MS. MITCHELL: Dana, let me point out that The Washington Post, your newspaper, was behind the others but also did publish this story. And a story you wrote last year disclosing the secret CIA prisons won the Pulitzer Prize, but it also led to William Bennett, sitting here, saying that three reporters who won the Pulitzer Prize —you for that story and Jim Risen and others for another story were, "not worthy of an award but rather worthy of jail." Dana, how do you plead?
MS. PRIEST: Well, it's not a crime to publish classified information. And this is one of the things Mr. Bennett keeps telling people that it is. But, in fact, there are some narrow categories of information you can't publish, certain signals, communications, intelligence, the names of covert operatives and nuclear secrets.

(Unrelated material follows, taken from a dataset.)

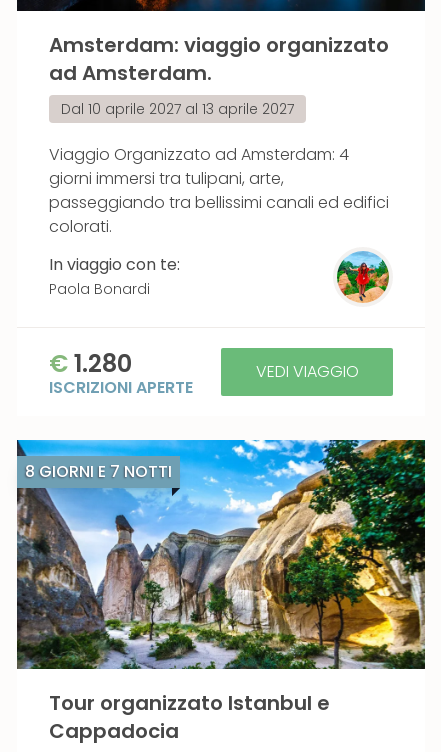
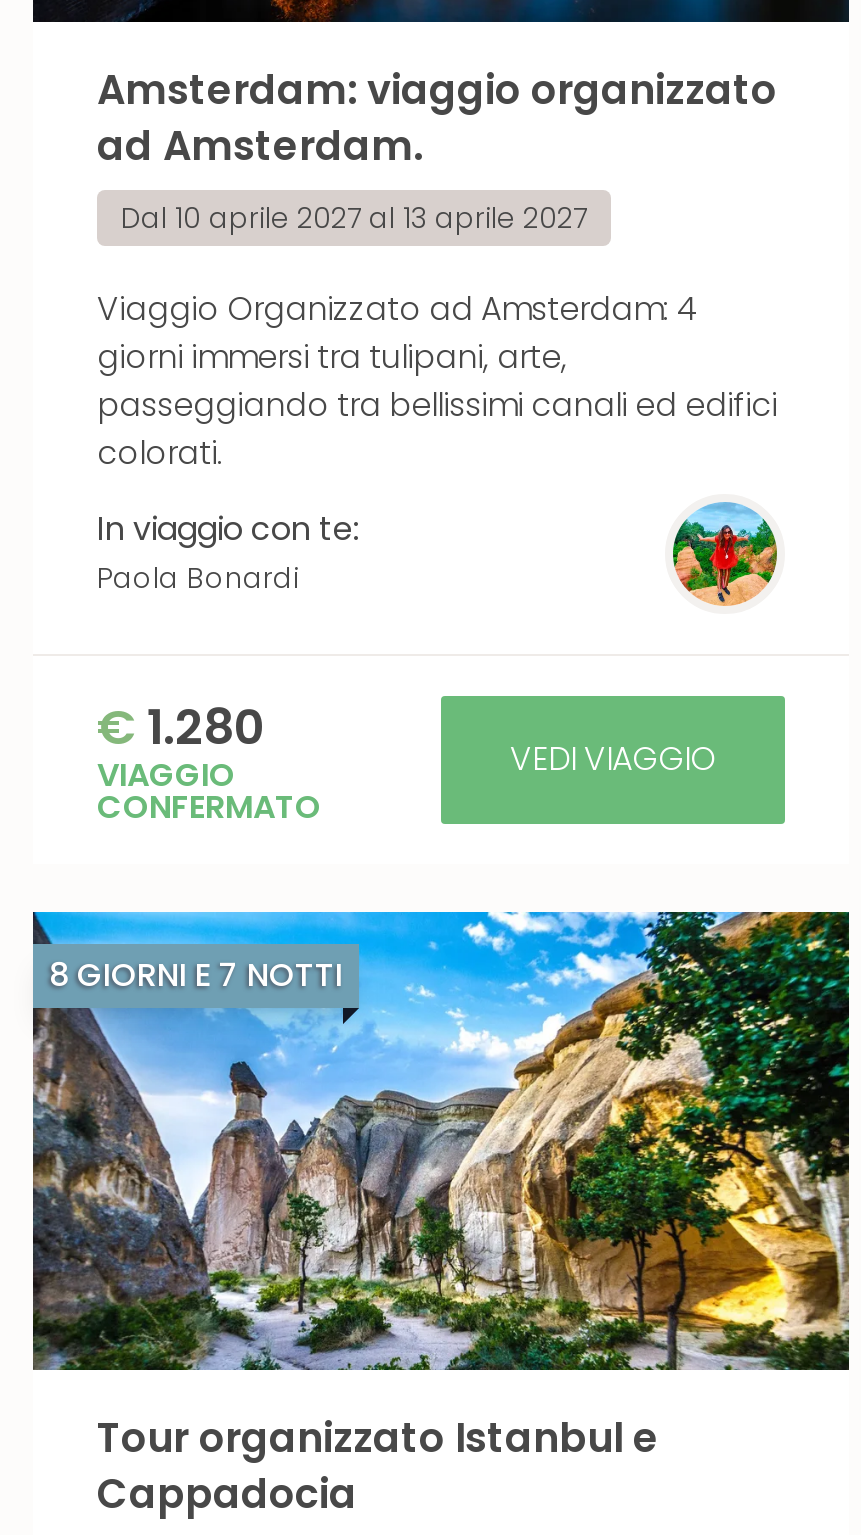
- ISCRIZIONI APERTE
+ VIAGGIO
+ CONFERMATO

Now why isn't it a crime? I mean, some people would like to make casino gambling a crime, but it is not a crime. Why isn't it not a crime? Because the framers of the Constitution wanted to protect the press so that they could perform a basic role in government oversight, and you can't do that. Look at the criticism that the press got after Iraq that we did not do our job on WMD. And that was all in a classified arena. To do a better job, and I believe that we should've done a better job,we would've again, found ourselves in the arena of...

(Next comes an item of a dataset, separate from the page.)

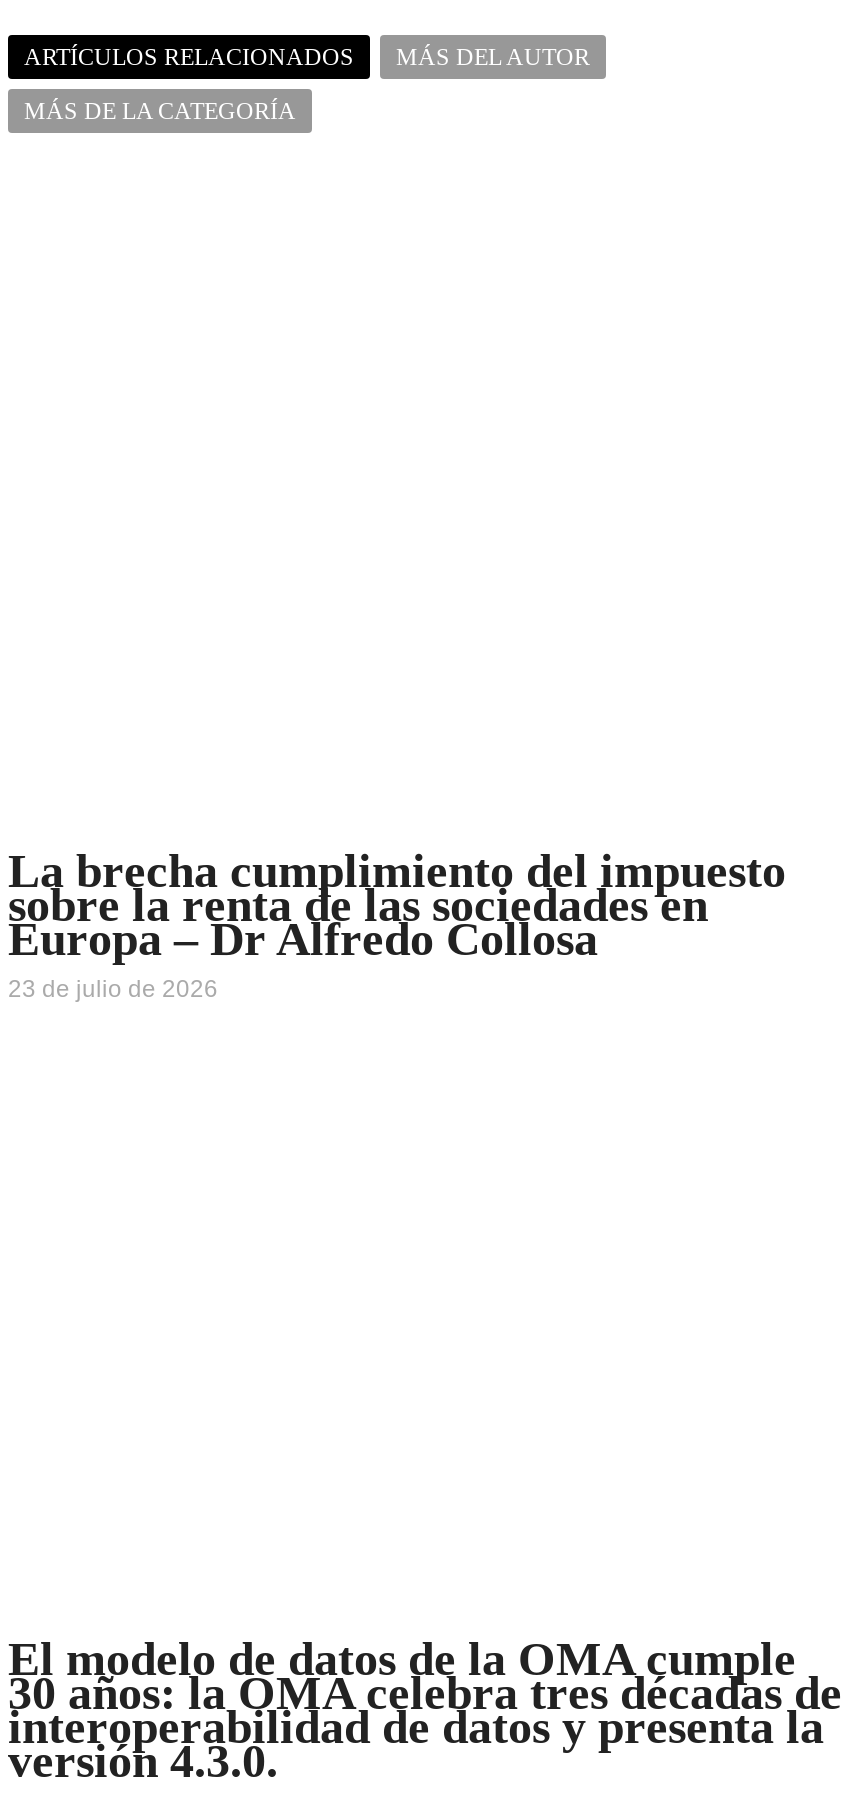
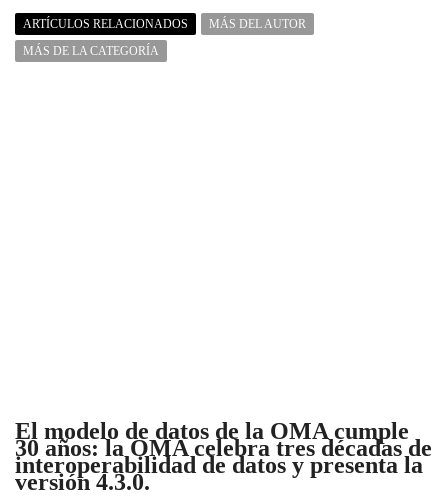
- La brecha cumplimiento del impuesto
- sobre la renta de las sociedades en
- Europa – Dr Alfredo Collosa
- 23 de julio de 2026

Hey Dana, when you can't win the debate on facts you can always resort to personal attacks, it's very professional, I think I'll try it.
Go home and polish your pulitzer you little weasel, I wonder how you sleep at night.

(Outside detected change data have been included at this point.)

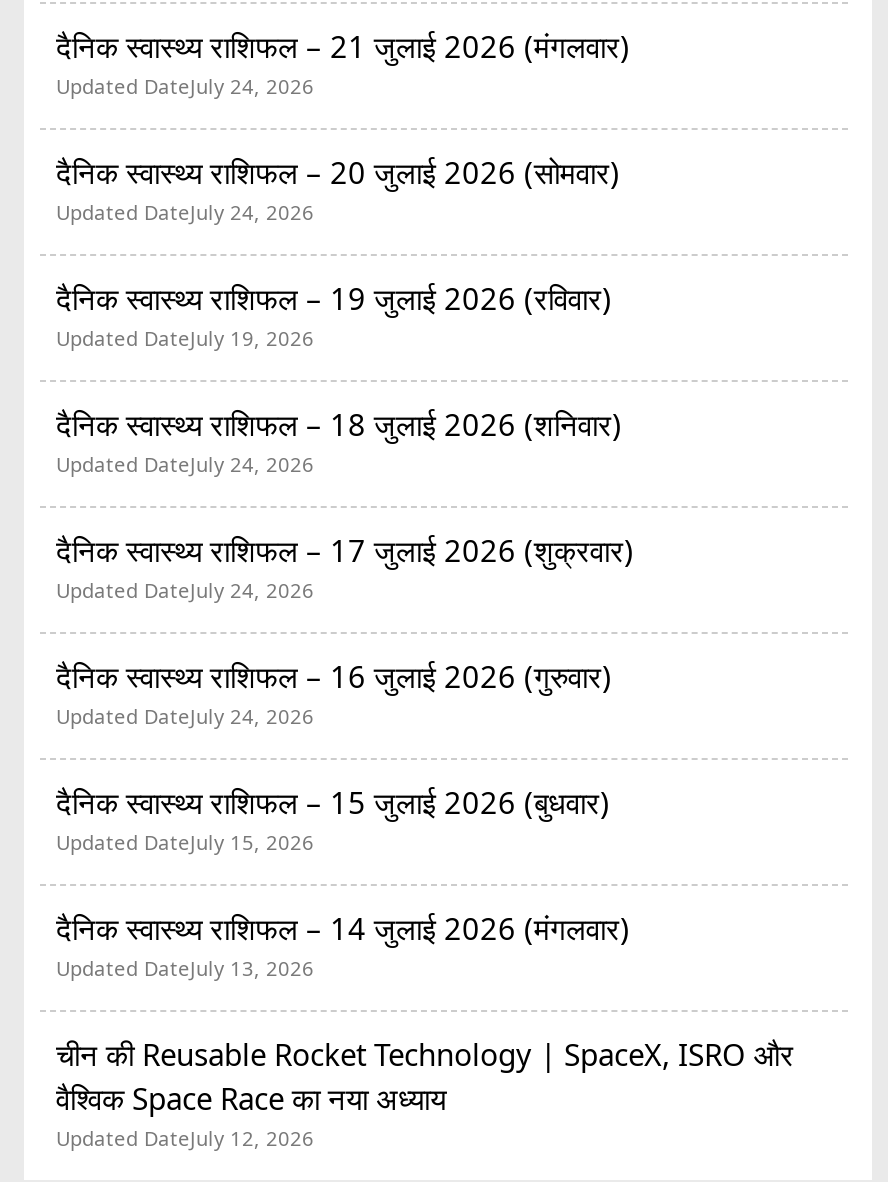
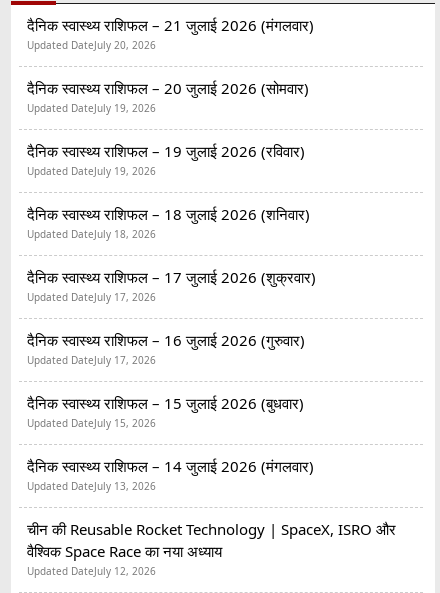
- Updated DateJuly 24, 2026
+ Updated DateJuly 20, 2026

- Updated DateJuly 24, 2026
+ Updated DateJuly 19, 2026

- Updated DateJuly 24, 2026
+ Updated DateJuly 18, 2026

- Updated DateJuly 24, 2026
+ Updated DateJuly 17, 2026

- Updated DateJuly 24, 2026
+ Updated DateJuly 17, 2026
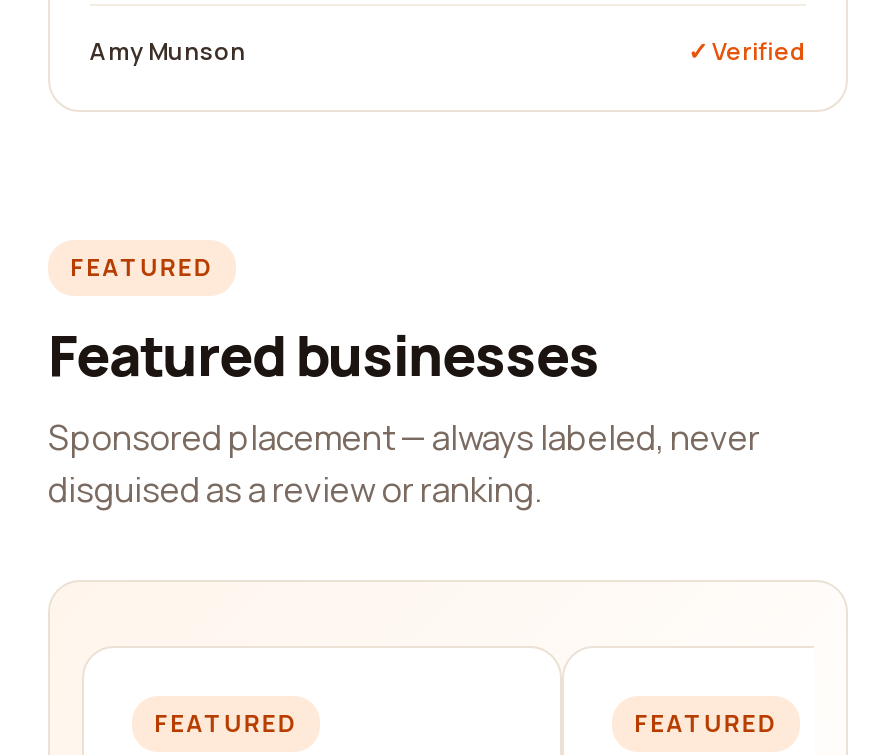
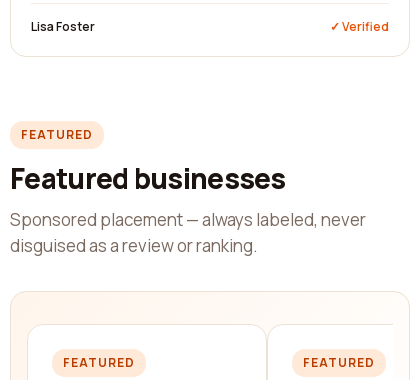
- Amy Munson
+ Lisa Foster
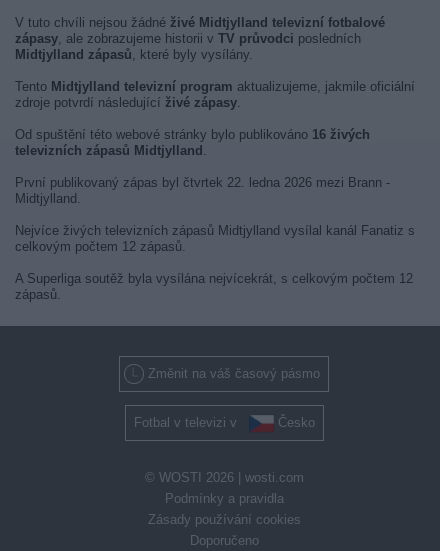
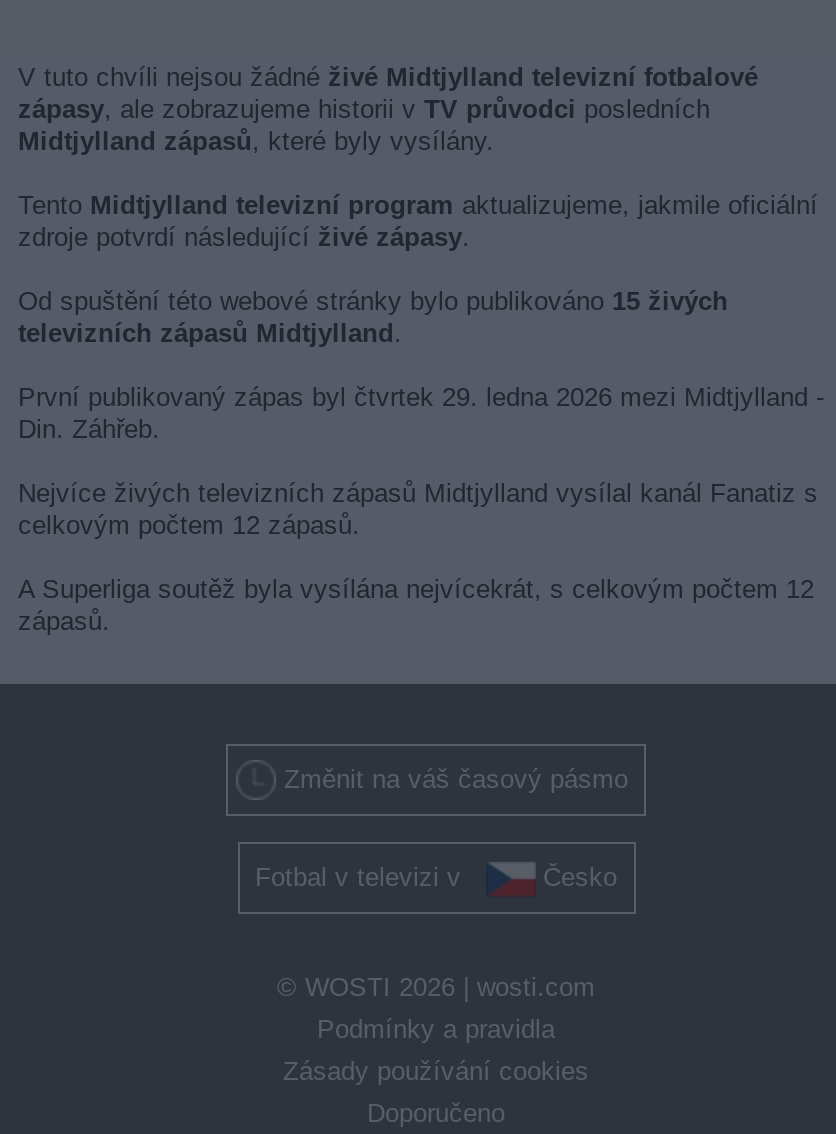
- Od spuštění této webové stránky bylo publikováno 16 živých
+ Od spuštění této webové stránky bylo publikováno 15 živých

- První publikovaný zápas byl čtvrtek 22. ledna 2026 mezi Brann -
- Midtjylland.
+ První publikovaný zápas byl čtvrtek 29. ledna 2026 mezi Midtjylland -
+ Din. Záhřeb.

Naw, it doesn't make me feel any better.
Back to my post.
I am about 100 pages into Bill Bennett's new book, America, the last best hope, and it is a wonderful read so far. Bennett is a story teller, things that I had forgotten or never knew are presented in a familiar and fascinating way. However, Bennett does not sugar coat our history, he never lets the reader forget that while the famous names were doing famous things at famous places, there were countless black slaves toiling in the fields under brutal conditions yearning not for freedom from an oppressive government, but freedom in the truest sense of the word.
The Africans brought to this new nation did not see America as a dream, to be realized, to them it was a four hundred year nightmare that took a bloody and terrible war to end. The civil war, where the freedom fought for and won at a great cost to abolish slavery, would not be fully realized for another hundred years.
He also tells the story of the native Indian tribes, some friendly, and some not. It is wonderful to read the accounts of how many times native people truly saved the American experiment from certain destruction, and saddened to know they would only be pushed further back into the wilderness until they ran out of wilderness.
Many of today's textbooks and history classes deal with those two subjects alone as American history. That is a tragedy. While no one wants the story of America to be a Hollywood version of the fifties, nor should it be told only through the lens of the wrongs and worst decisions made as our nation came into existence.
No, the America I teach my son, and now my daughter about, is the America Bennett writes about. The courage, the sacrifice, the struggle to make a new nation founded on the principals of freedom and liberty that could have, and almost failed countless times right through today. The history of how we became the last, best hope.
America- warts and all.
2 comments:
Cowboy have a great 4th of July
I am reading the book as well. He's a wonderful writer, personal flaws and all... but most important is that he loves America.